Everything I Love Is Here: Reflection on Alyeska (Alaska)

by Janis Bell

My husband, Richard, and I traveled to Alaska in August. Our first day there, we visited the Anchorage Museum, which is filled with Indigenous artists’ paintings. I found myself drawn to a brown bear painting and kept returning to look at it.

At first, I missed seeing what the artist, Alvin Amason (Sugpiaq-American), had written on the bottom. “Everything I love is here.” “Here” is Kodiak Island, where the artist grew up and his family has lived for generations. He paints not only from his own experiences but also from stories told by his grandparents. His grandfather was
one of the first Alaskan native master bear guides. Sugpiaq means “real person,” the way the people in Alyeska described themselves prior to Western contact.

Throughout our trip, I kept repeating to myself the phrase “everything I love is here.” For me, when I say, “everything I love is here,” I mean York County. I must admit, I haven’t always felt this way. Yes, Alaska is unique, but so are York and southcentral PA. Yet it’s not about comparing or being better than another place.

As a follow-up to our trip, we took an OLLI (Osher Lifelong Learning Institute) class at Penn State York entitled “Adventures in Alaska.” When the presenter shared his pictures of Kodiak Island, he had my full attention. I wanted to see what artist Alvin Amason loved so much. But I couldn’t see it. That’s when I realized the love for a place is in the eye of the beholder. To say “everything I love is here” is another way to say this is home.

Before going on our trip, we happened to see a friend who has been to Alaska several times. He told us, “Alaska has eagles the way we have robins.” So, I was disappointed when I only saw them at a far distance sitting in trees. “Are those eagles?” I kept asking my husband.

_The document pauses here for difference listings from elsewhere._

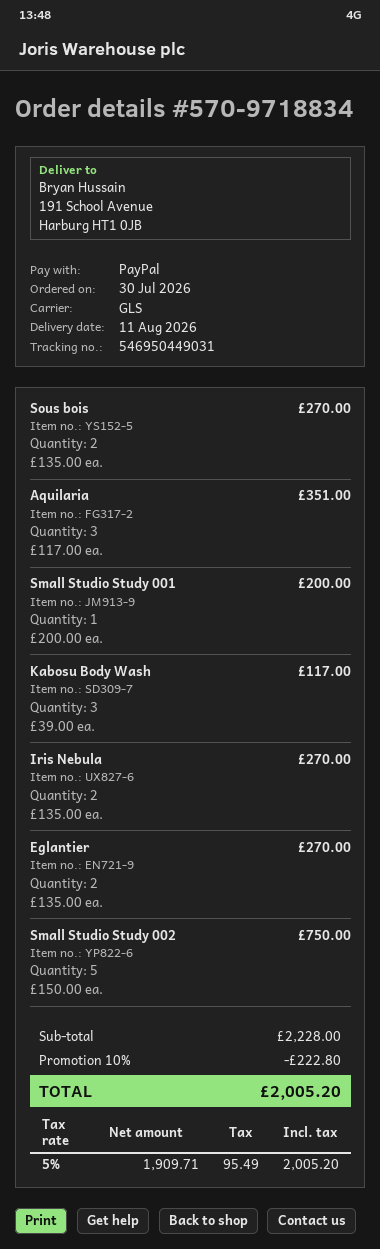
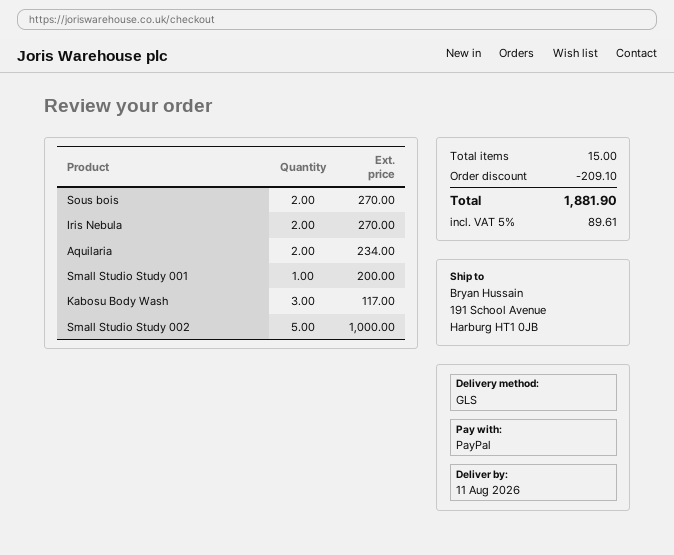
Aquilaria: 3 for 351.00 -> 2 for 234.00
Eglantier: 2 for 270.00 -> none
Small Studio Study 002: 5 for 750.00 -> 5 for 1000.00
discount: 222.80 -> 209.10
tax: 5% = 95.49 -> 5% = 89.61
total: 2005.20 -> 1881.90

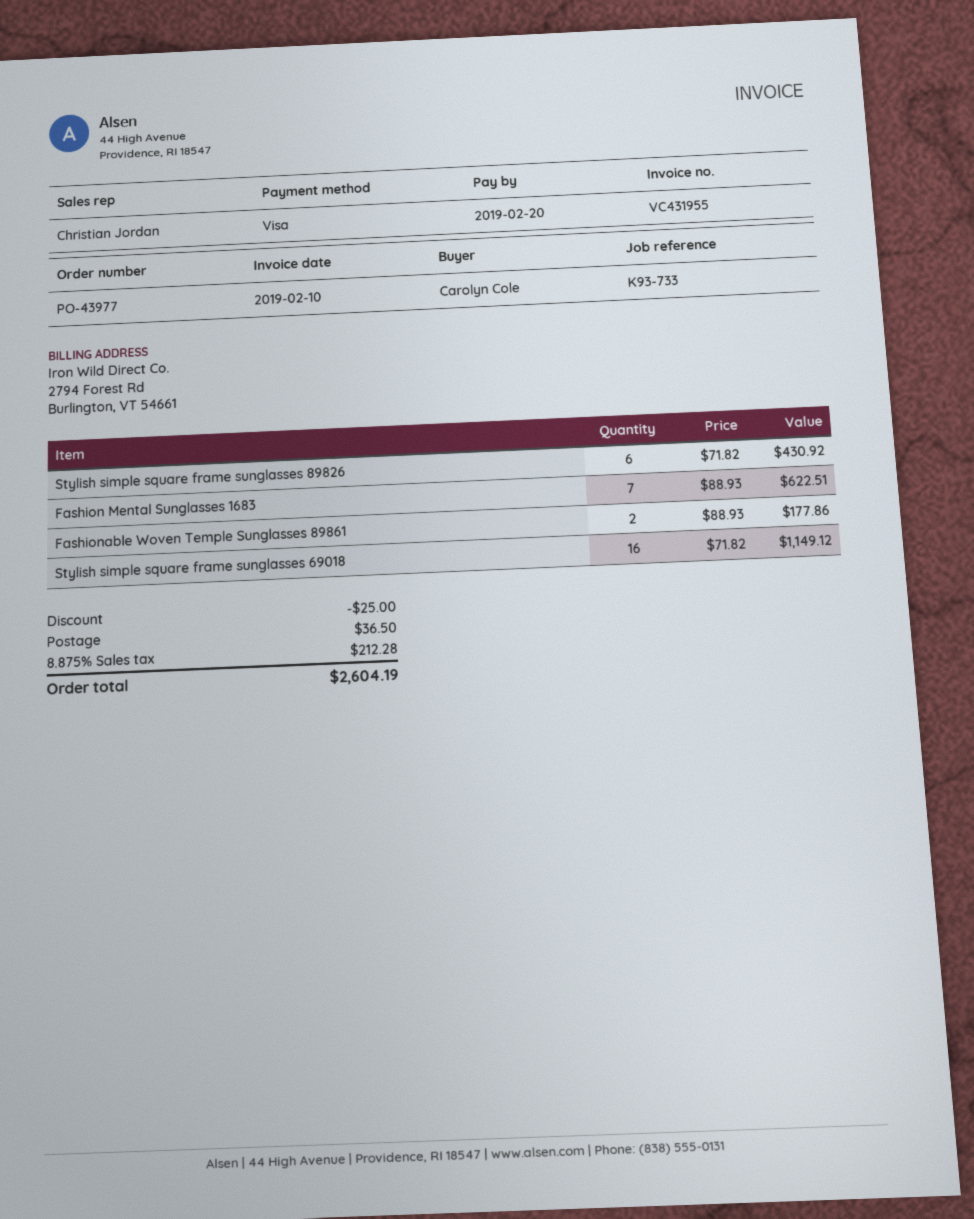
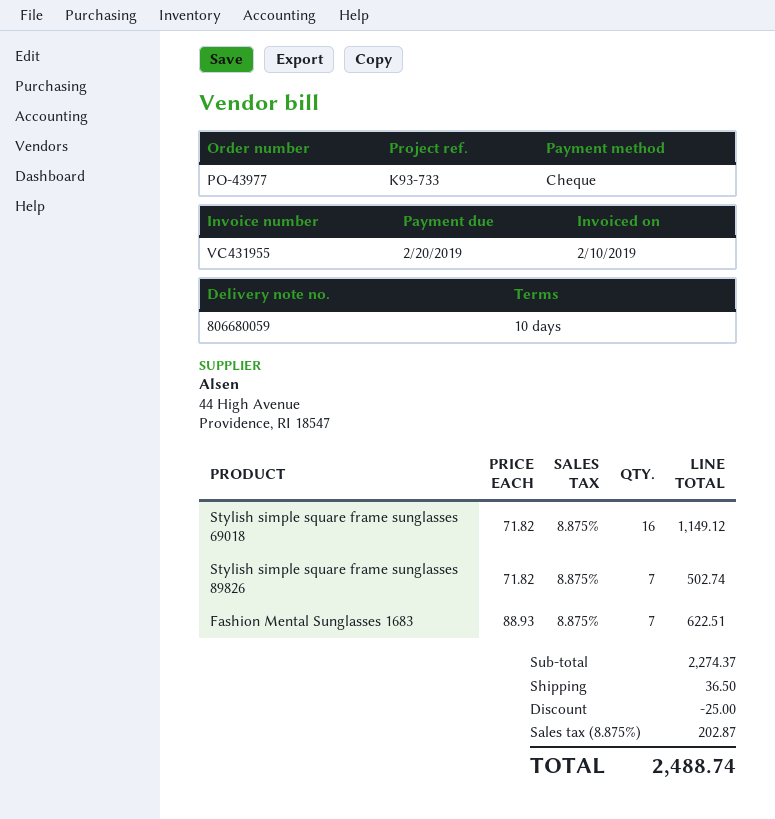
payment method: Visa -> cheque
Stylish simple square frame sunglasses 89826: 6 x 71.82 = 430.92 -> 7 x 71.82 = 502.74
Fashionable Woven Temple Sunglasses 89861: 2 x 88.93 = 177.86 -> none
tax: 8.875% = 212.28 -> 8.875% = 202.87
total: 2604.19 -> 2488.74

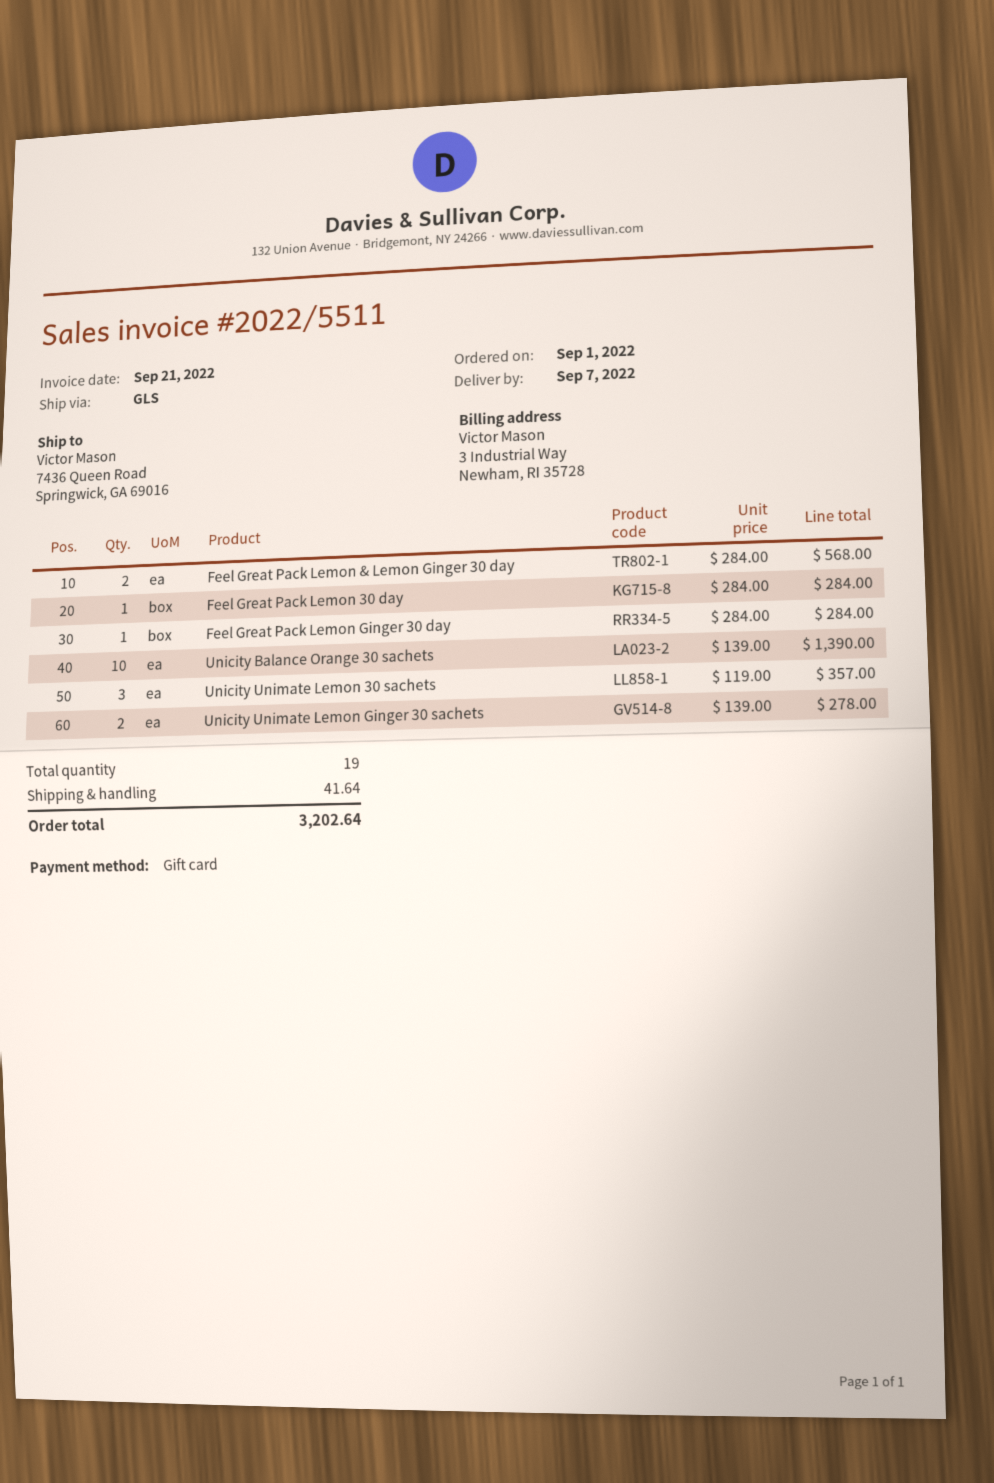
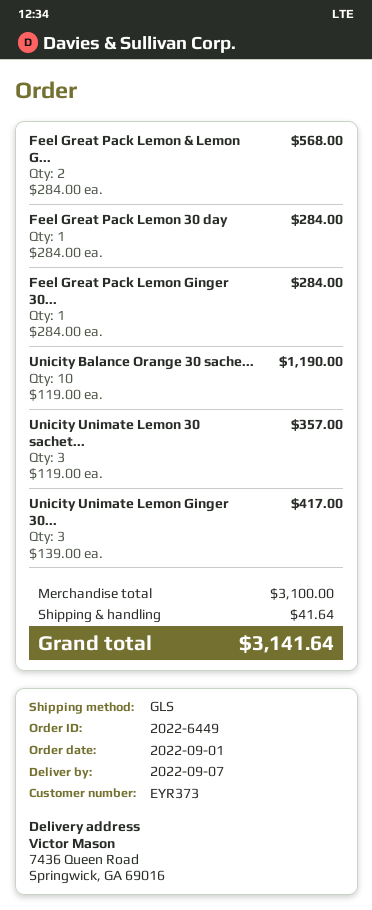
Unicity Balance Orange 30 sachets: 10 x 139.00 = 1390.00 -> 10 x 119.00 = 1190.00
Unicity Unimate Lemon Ginger 30 sachets: 2 x 139.00 = 278.00 -> 3 x 139.00 = 417.00
total: 3202.64 -> 3141.64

Janis created her own version of the sign that resonated with her in Alaska. She painted the eagle and replicated the message, adding “York, PA.”

Of course, I didn’t have to travel to Alaska to see an eagle up close. In the spring when we were driving just outside of our neighborhood in York, an eagle swooped down in front of our car. We both gasped as we said, “Was that a bald eagle?” We were at once stunned and exhilarated to see an eagle in the wild within walking distance of our house in York.

Of course, everything I love is here. I just need to have eyes to see it.